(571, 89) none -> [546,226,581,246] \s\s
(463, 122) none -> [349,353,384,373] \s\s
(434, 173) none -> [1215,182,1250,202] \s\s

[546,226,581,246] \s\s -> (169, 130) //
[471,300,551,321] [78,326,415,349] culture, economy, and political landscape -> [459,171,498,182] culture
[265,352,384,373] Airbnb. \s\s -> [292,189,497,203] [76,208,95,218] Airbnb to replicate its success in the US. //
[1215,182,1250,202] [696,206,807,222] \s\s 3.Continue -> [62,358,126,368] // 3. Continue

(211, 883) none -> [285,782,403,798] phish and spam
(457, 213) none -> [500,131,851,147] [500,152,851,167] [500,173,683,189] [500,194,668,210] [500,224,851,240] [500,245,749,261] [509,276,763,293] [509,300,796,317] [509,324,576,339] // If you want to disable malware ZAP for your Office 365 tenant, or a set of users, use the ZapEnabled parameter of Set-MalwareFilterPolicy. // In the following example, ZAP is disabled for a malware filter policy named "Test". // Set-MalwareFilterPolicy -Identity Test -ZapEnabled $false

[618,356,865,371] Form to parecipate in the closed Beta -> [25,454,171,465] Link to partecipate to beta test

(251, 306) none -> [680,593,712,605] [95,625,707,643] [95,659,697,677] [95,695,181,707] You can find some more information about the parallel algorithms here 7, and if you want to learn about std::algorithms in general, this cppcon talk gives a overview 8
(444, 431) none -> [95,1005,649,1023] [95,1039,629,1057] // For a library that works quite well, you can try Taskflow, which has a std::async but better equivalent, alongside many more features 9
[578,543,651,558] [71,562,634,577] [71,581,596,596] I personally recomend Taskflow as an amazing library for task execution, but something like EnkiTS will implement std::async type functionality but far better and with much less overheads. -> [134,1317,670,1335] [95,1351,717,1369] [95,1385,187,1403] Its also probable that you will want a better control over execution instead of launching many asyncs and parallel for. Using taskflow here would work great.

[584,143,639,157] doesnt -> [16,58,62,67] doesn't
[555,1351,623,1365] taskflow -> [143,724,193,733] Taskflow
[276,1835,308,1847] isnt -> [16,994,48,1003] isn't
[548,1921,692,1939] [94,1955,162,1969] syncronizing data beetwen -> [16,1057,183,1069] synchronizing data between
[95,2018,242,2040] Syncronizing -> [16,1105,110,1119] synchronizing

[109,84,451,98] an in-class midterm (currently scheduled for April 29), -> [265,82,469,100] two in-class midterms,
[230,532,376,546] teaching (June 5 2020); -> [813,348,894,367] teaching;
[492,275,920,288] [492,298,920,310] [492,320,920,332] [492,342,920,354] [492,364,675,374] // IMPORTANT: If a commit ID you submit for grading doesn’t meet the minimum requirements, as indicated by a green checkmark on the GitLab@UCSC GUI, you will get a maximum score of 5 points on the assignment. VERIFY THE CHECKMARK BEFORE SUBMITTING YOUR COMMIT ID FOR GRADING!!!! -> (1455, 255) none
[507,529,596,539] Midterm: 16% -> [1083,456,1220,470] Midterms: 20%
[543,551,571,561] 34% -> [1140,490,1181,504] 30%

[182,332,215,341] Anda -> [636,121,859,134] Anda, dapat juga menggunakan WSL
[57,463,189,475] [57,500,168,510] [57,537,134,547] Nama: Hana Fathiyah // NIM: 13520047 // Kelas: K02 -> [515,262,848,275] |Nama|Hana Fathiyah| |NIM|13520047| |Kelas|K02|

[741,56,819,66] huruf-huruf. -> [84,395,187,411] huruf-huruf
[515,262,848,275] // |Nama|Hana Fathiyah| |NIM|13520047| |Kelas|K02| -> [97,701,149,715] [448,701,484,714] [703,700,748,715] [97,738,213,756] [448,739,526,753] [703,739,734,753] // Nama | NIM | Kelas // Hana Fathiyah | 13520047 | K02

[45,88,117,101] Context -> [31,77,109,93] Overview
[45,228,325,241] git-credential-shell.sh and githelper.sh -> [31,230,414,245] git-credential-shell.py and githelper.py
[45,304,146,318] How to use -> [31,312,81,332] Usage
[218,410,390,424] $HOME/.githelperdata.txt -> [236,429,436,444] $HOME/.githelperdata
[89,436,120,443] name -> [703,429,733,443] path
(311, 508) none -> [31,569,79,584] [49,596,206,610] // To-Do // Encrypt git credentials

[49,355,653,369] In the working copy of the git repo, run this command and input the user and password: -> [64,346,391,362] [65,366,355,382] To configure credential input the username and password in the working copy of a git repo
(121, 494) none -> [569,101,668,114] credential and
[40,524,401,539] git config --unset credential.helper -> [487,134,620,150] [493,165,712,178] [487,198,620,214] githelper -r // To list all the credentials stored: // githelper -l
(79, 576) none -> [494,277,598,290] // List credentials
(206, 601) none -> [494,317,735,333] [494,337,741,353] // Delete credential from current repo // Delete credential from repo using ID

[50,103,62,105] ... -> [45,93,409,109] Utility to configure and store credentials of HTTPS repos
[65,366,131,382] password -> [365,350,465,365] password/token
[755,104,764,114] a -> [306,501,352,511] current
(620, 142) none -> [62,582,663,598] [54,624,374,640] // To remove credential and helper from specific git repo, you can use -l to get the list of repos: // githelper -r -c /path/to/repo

──────────

• What is required
None of the records may be skipped; each is to be repeated exactly.

• Answer for the task
(571, 89) none -> [546,226,581,246] \s\s
(463, 122) none -> [349,353,384,373] \s\s
(434, 173) none -> [1215,182,1250,202] \s\s

[546,226,581,246] \s\s -> (169, 130) //
[471,300,551,321] [78,326,415,349] culture, economy, and political landscape -> [459,171,498,182] culture
[265,352,384,373] Airbnb. \s\s -> [292,189,497,203] [76,208,95,218] Airbnb to replicate its success in the US. //
[1215,182,1250,202] [696,206,807,222] \s\s 3.Continue -> [62,358,126,368] // 3. Continue

(211, 883) none -> [285,782,403,798] phish and spam
(457, 213) none -> [500,131,851,147] [500,152,851,167] [500,173,683,189] [500,194,668,210] [500,224,851,240] [500,245,749,261] [509,276,763,293] [509,300,796,317] [509,324,576,339] // If you want to disable malware ZAP for your Office 365 tenant, or a set of users, use the ZapEnabled parameter of Set-MalwareFilterPolicy. // In the following example, ZAP is disabled for a malware filter policy named "Test". // Set-MalwareFilterPolicy -Identity Test -ZapEnabled $false

[618,356,865,371] Form to parecipate in the closed Beta -> [25,454,171,465] Link to partecipate to beta test

(251, 306) none -> [680,593,712,605] [95,625,707,643] [95,659,697,677] [95,695,181,707] You can find some more information about the parallel algorithms here 7, and if you want to learn about std::algorithms in general, this cppcon talk gives a overview 8
(444, 431) none -> [95,1005,649,1023] [95,1039,629,1057] // For a library that works quite well, you can try Taskflow, which has a std::async but better equivalent, alongside many more features 9
[578,543,651,558] [71,562,634,577] [71,581,596,596] I personally recomend Taskflow as an amazing library for task execution, but something like EnkiTS will implement std::async type functionality but far better and with much less overheads. -> [134,1317,670,1335] [95,1351,717,1369] [95,1385,187,1403] Its also probable that you will want a better control over execution instead of launching many asyncs and parallel for. Using taskflow here would work great.

[584,143,639,157] doesnt -> [16,58,62,67] doesn't
[555,1351,623,1365] taskflow -> [143,724,193,733] Taskflow
[276,1835,308,1847] isnt -> [16,994,48,1003] isn't
[548,1921,692,1939] [94,1955,162,1969] syncronizing data beetwen -> [16,1057,183,1069] synchronizing data between
[95,2018,242,2040] Syncronizing -> [16,1105,110,1119] synchronizing

[109,84,451,98] an in-class midterm (currently scheduled for April 29), -> [265,82,469,100] two in-class midterms,
[230,532,376,546] teaching (June 5 2020); -> [813,348,894,367] teaching;
[492,275,920,288] [492,298,920,310] [492,320,920,332] [492,342,920,354] [492,364,675,374] // IMPORTANT: If a commit ID you submit for grading doesn’t meet the minimum requirements, as indicated by a green checkmark on the GitLab@UCSC GUI, you will get a maximum score of 5 points on the assignment. VERIFY THE CHECKMARK BEFORE SUBMITTING YOUR COMMIT ID FOR GRADING!!!! -> (1455, 255) none
[507,529,596,539] Midterm: 16% -> [1083,456,1220,470] Midterms: 20%
[543,551,571,561] 34% -> [1140,490,1181,504] 30%

[182,332,215,341] Anda -> [636,121,859,134] Anda, dapat juga menggunakan WSL
[57,463,189,475] [57,500,168,510] [57,537,134,547] Nama: Hana Fathiyah // NIM: 13520047 // Kelas: K02 -> [515,262,848,275] |Nama|Hana Fathiyah| |NIM|13520047| |Kelas|K02|

[741,56,819,66] huruf-huruf. -> [84,395,187,411] huruf-huruf
[515,262,848,275] // |Nama|Hana Fathiyah| |NIM|13520047| |Kelas|K02| -> [97,701,149,715] [448,701,484,714] [703,700,748,715] [97,738,213,756] [448,739,526,753] [703,739,734,753] // Nama | NIM | Kelas // Hana Fathiyah | 13520047 | K02

[45,88,117,101] Context -> [31,77,109,93] Overview
[45,228,325,241] git-credential-shell.sh and githelper.sh -> [31,230,414,245] git-credential-shell.py and githelper.py
[45,304,146,318] How to use -> [31,312,81,332] Usage
[218,410,390,424] $HOME/.githelperdata.txt -> [236,429,436,444] $HOME/.githelperdata
[89,436,120,443] name -> [703,429,733,443] path
(311, 508) none -> [31,569,79,584] [49,596,206,610] // To-Do // Encrypt git credentials

[49,355,653,369] In the working copy of the git repo, run this command and input the user and password: -> [64,346,391,362] [65,366,355,382] To configure credential input the username and password in the working copy of a git repo
(121, 494) none -> [569,101,668,114] credential and
[40,524,401,539] git config --unset credential.helper -> [487,134,620,150] [493,165,712,178] [487,198,620,214] githelper -r // To list all the credentials stored: // githelper -l
(79, 576) none -> [494,277,598,290] // List credentials
(206, 601) none -> [494,317,735,333] [494,337,741,353] // Delete credential from current repo // Delete credential from repo using ID

[50,103,62,105] ... -> [45,93,409,109] Utility to configure and store credentials of HTTPS repos
[65,366,131,382] password -> [365,350,465,365] password/token
[755,104,764,114] a -> [306,501,352,511] current
(620, 142) none -> [62,582,663,598] [54,624,374,640] // To remove credential and helper from specific git repo, you can use -l to get the list of repos: // githelper -r -c /path/to/repo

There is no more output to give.